▸ DESCRIPTION OF THE TASK: Which of the lines below contain the string "relative"? Copy each one.

[DATA SUPPLIED]

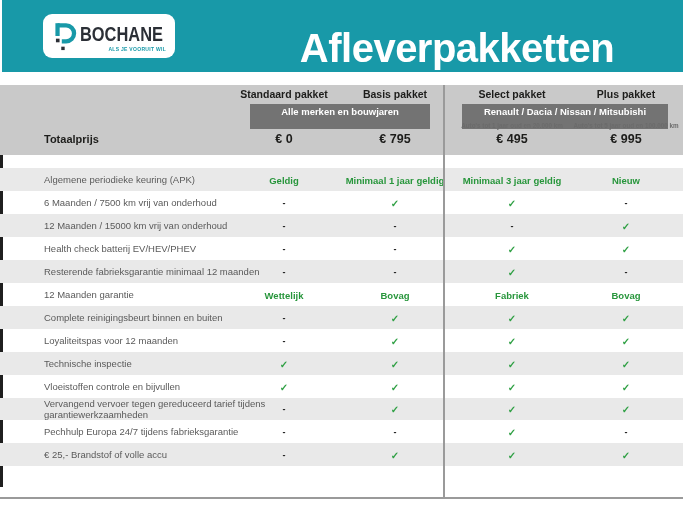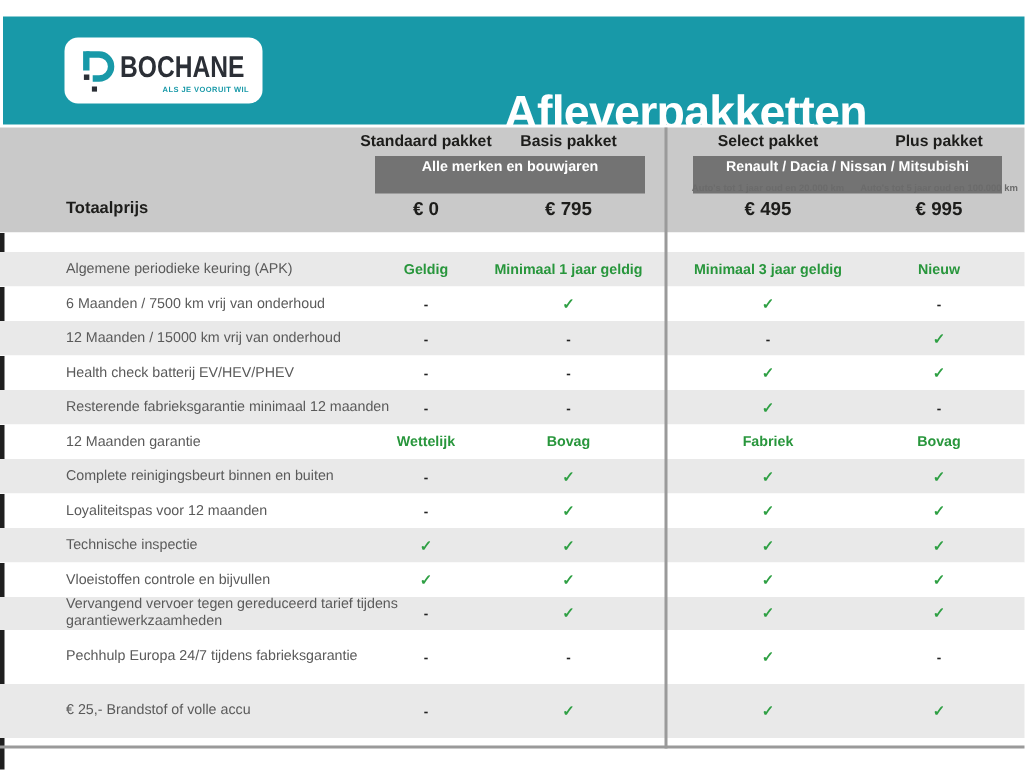--- a/index.html
+++ b/index.html
@@ -7,7 +7,7 @@
   .page { position:relative; width:685px; height:514px; background:#ffffff; overflow:hidden; color:#1d1d1b; }
 
   
-  .topbar { position:absolute; left:2px; top:11px; width:681px; height:72px; background:#1899a8; }
+  .topbar { position:absolute; left:2px; top:0; width:681px; height:72px; background:#1899a8; }
   .logo-card { position:absolute; left:41px; top:14px; width:132px; height:44px; background:#ffffff; border-radius:9px; }
   .logo-icon { position:absolute; left:9px; top:6px; }
   .logo-name { position:absolute; left:37px; top:9px; font-size:20px; font-weight:bold; color:#2b2f36; letter-spacing:0px; transform:scaleX(.82); transform-origin:left center; white-space:nowrap; }

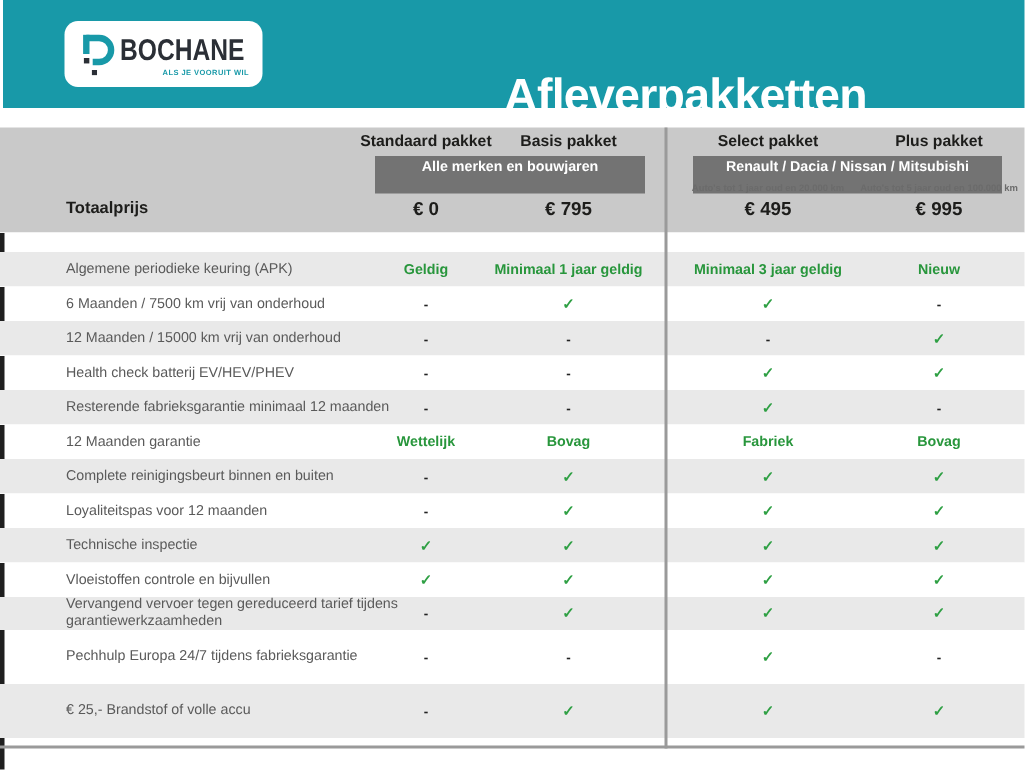--- a/index.html
+++ b/index.html
@@ -12,7 +12,7 @@
   .logo-icon { position:absolute; left:9px; top:6px; }
   .logo-name { position:absolute; left:37px; top:9px; font-size:20px; font-weight:bold; color:#2b2f36; letter-spacing:0px; transform:scaleX(.82); transform-origin:left center; white-space:nowrap; }
   .logo-tagline { position:absolute; left:30px; right:9px; top:32px; font-size:5px; font-weight:bold; color:#1899a8; text-align:right; letter-spacing:.3px; }
-  .title { position:absolute; left:250px; top:26px; width:410px; text-align:center; font-size:31px; font-weight:bold; color:#ffffff; letter-spacing:-.5px;margin-top:20px; }
+  .title { position:absolute; left:250px; top:26px; width:410px; text-align:center; font-size:40px; font-weight:bold; color:#ffffff; letter-spacing:-.5px; }
 
   
   .head-band { position:absolute; left:0; top:85px; width:683px; height:70px; background:#c9c9c9; }

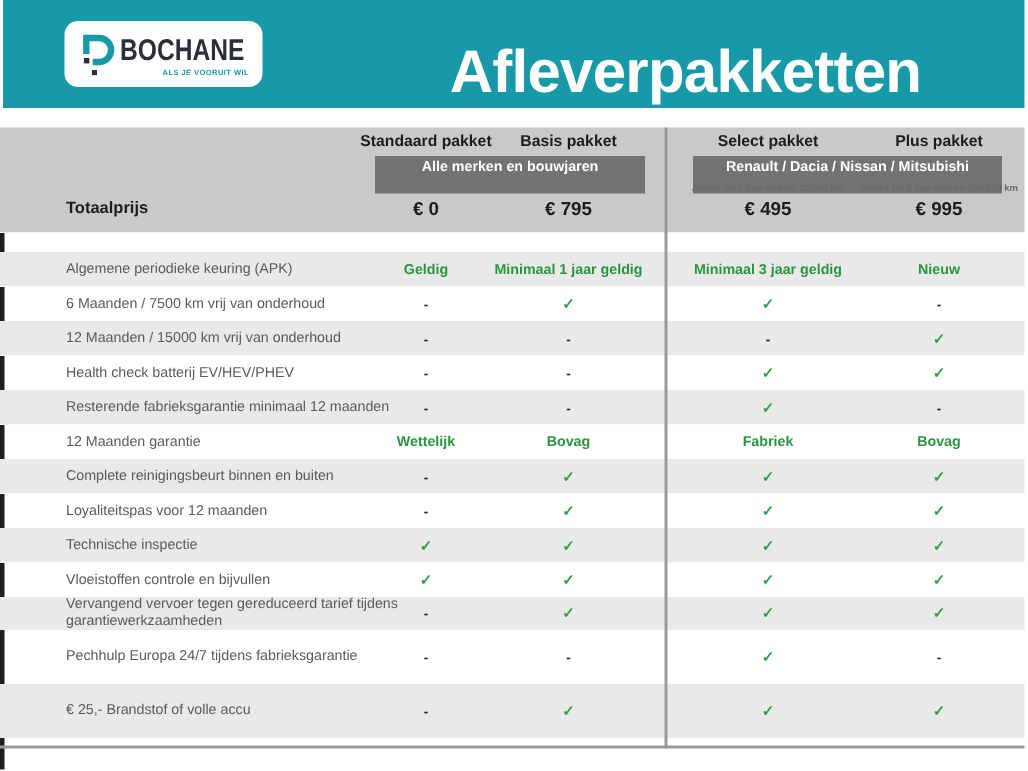--- a/index.html
+++ b/index.html
@@ -24,7 +24,7 @@
   .total-label { position:absolute; left:44px; top:133px; font-size:11px; font-weight:bold; }
   .price { position:absolute; top:132px; width:150px; text-align:center; font-size:12.5px; font-weight:bold; }
 
-  .pos0 { left:209px; } .pos1 { left:304px; } .pos2 { left:437px; } .pos3 { left:551px; }
+  .pos0 { left:209px; } .pos1 { left:320px; } .pos2 { left:437px; } .pos3 { left:551px; }
 
   
   .rows-wrap { position:absolute; left:0; top:155px; width:683px; }

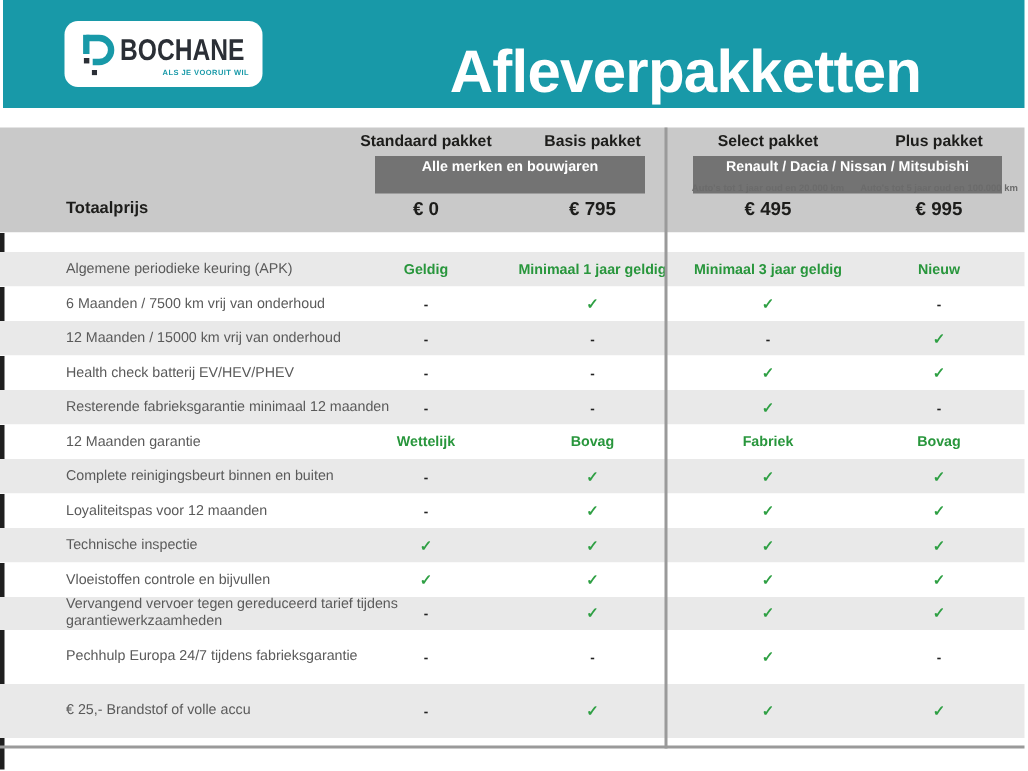--- a/index.html
+++ b/index.html
@@ -30,7 +30,7 @@
   .rows-wrap { position:absolute; left:0; top:155px; width:683px; }
   .row { position:relative; height:23px; width:683px; }
   .row.tall { height:22px; }
-  .row.h24 { height:36px; }
+  .row.h24 { height:23px; }
   .row.gray { background:#e9e9e9; }
   .row.white { background:#ffffff;text-decoration:underline; }
   .wb { box-shadow: inset 3px 0 0 #1f1f1f; }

[/DATA SUPPLIED]

▸ TASK RESPONSE:
   .page { position:relative; width:685px; height:514px; background:#ffffff; overflow:hidden; color:#1d1d1b; }
   .row { position:relative; height:23px; width:683px; }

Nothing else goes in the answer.